Tunnels to hub are down after replacing faulty SDWAN spoke firewall with a new firewall
1016
Created On 01/31/23 14:23 PM - Last Modified 01/17/25 22:24 PM
Symptom
- Tunnels to hub are down after replacing faulty SDWAN firewall with a new one.
- System logs (show log system) report authentication failed message as the reason for the tunnels to hub being down.
"IKE protocol notification message received: received notify type: AUTHENTICATION FAILED."
Environment
- Panorama managed Firewalls
- Supported PAN-OS
- SD-WAN hub and spoke setup
- Spoke Firewall replaced
Cause
- During replacement, the serial number of the firewall is replaced on panorama and pushed to the new firewall.
- The hub does not have the information about this change of serial number.

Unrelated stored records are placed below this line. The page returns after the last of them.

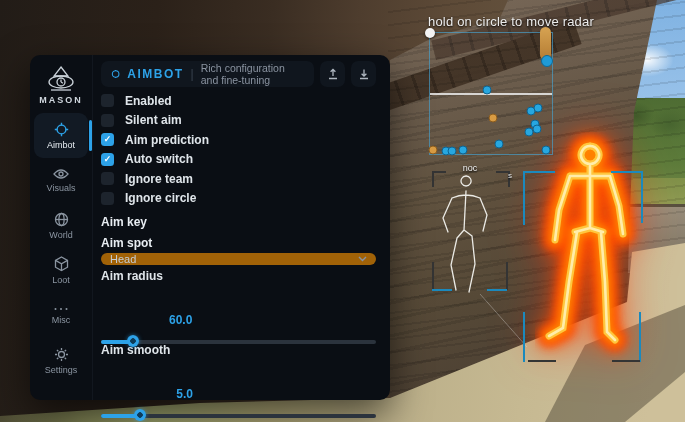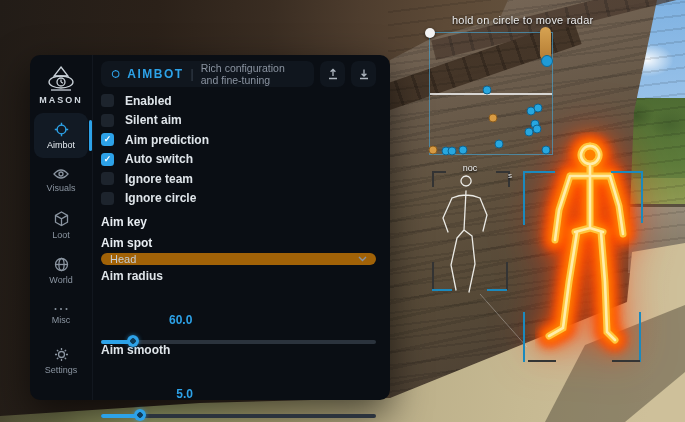--- a/index.html
+++ b/index.html
@@ -58,21 +58,21 @@
 
   
   .radar{left:429px;top:32px;width:122px;height:121px;
          border:1px solid rgba(70,165,210,.65);}
   .radar-line{position:absolute;left:0;right:0;top:60px;height:2px;background:rgba(235,235,235,.85);}
   .radar-handle{position:absolute;left:-5px;top:-5px;width:10px;height:10px;border-radius:50%;
          background:#f3f3f3;box-shadow:0 1px 3px rgba(0,0,0,.6);}
   .rdot{position:absolute;width:7px;height:7px;border-radius:50%;transform:translate(-50%,-50%);}
   .rdot.blue{background:#27a7e0;border:1px solid #0f6390;}
   .rdot.orange{background:#d89b43;border:1px solid #8a5c1f;}
-  .radar-tip{left:452px;top:14px;font-size:11px;color:#ececec;text-shadow:0 1px 2px #000;letter-spacing:.2px;}
+  .radar-tip{left:428px;top:14px;font-size:13px;color:#ececec;text-shadow:0 1px 2px #000;letter-spacing:.2px;}
 
   .capsule{left:540px;top:27px;width:11px;height:33px;border-radius:6px;
            background:linear-gradient(#d7a352,#b47c33);}
   .capsule-dot{left:541px;top:55px;width:10px;height:10px;border-radius:50%;
            background:#1f9ad6;border:1px solid #0e6a98;}
 
   .esp-name{left:450px;top:163px;width:40px;text-align:center;font-size:9px;color:#f0f0f0;
             text-shadow:0 1px 2px #000;}
   .esp-tag{left:508px;top:171px;font-size:8px;color:#e8e8e8;text-shadow:0 1px 2px #000;}
 
@@ -234,33 +234,33 @@
         <span class="nav-label">Aimbot</span>
       </div>
       <div class="nav-item">
         <svg width="16" height="12" viewBox="0 0 16 12" fill="none" stroke-width="1.3">
           <path d="M1 6 Q8 -2 15 6 Q8 14 1 6 Z"></path>
             <circle cx="8" cy="6" r="2"></circle>
         </svg>
         <span class="nav-label">Visuals</span>
       </div>
       <div class="nav-item">
-        <svg width="15" height="16" viewBox="0 0 15 16" fill="none" stroke-width="1.3">
-          <path d="M7.5 1 L13.5 4.4 V11.2 L7.5 14.6 L1.5 11.2 V4.4 Z"></path>
-          <path d="M1.5 4.4 L7.5 7.8 L13.5 4.4 M7.5 7.8 V14.6"></path>
-        </svg>
-        <span class="nav-label">Loot</span>
-      </div>
-      <div class="nav-item">
         <svg width="15" height="15" viewBox="0 0 15 15" fill="none" stroke-width="1.3">
           <circle cx="7.5" cy="7.5" r="6"></circle>
             <ellipse cx="7.5" cy="7.5" rx="2.6" ry="6"></ellipse>
             <path d="M1.5 7.5 H13.5"></path>
         </svg>
         <span class="nav-label">World</span>
+      </div>
+      <div class="nav-item">
+        <svg width="15" height="16" viewBox="0 0 15 16" fill="none" stroke-width="1.3">
+          <path d="M7.5 1 L13.5 4.4 V11.2 L7.5 14.6 L1.5 11.2 V4.4 Z"></path>
+          <path d="M1.5 4.4 L7.5 7.8 L13.5 4.4 M7.5 7.8 V14.6"></path>
+        </svg>
+        <span class="nav-label">Loot</span>
       </div>
       <div class="nav-item">
         <svg width="16" height="6" viewBox="0 0 16 6" fill="none" stroke-width="1.4">
           <circle cx="2.5" cy="3" r="1" fill="#8b95a1" stroke="none"></circle>
             <circle cx="8" cy="3" r="1" fill="#8b95a1" stroke="none"></circle>
             <circle cx="13.5" cy="3" r="1" fill="#8b95a1" stroke="none"></circle>
         </svg>
         <span class="nav-label">Misc</span>
       </div>
       <div class="nav-item">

- Due to the serial number change, the "key" provided by the replaced Spoke Firewall is different than the original key Stored in the hub firewall.
Resolution
- When pushing configuration to replacement spoke firewall, Push the template to hub firewalls as well
- This will ensure the hub firewalls to update the original keys with the new keys for the spoke firewallewall.
- Once the config is pushed to the hub firewalls, the keys are same on both Hub and Spoke firewalls and the tunnels come up without any issues.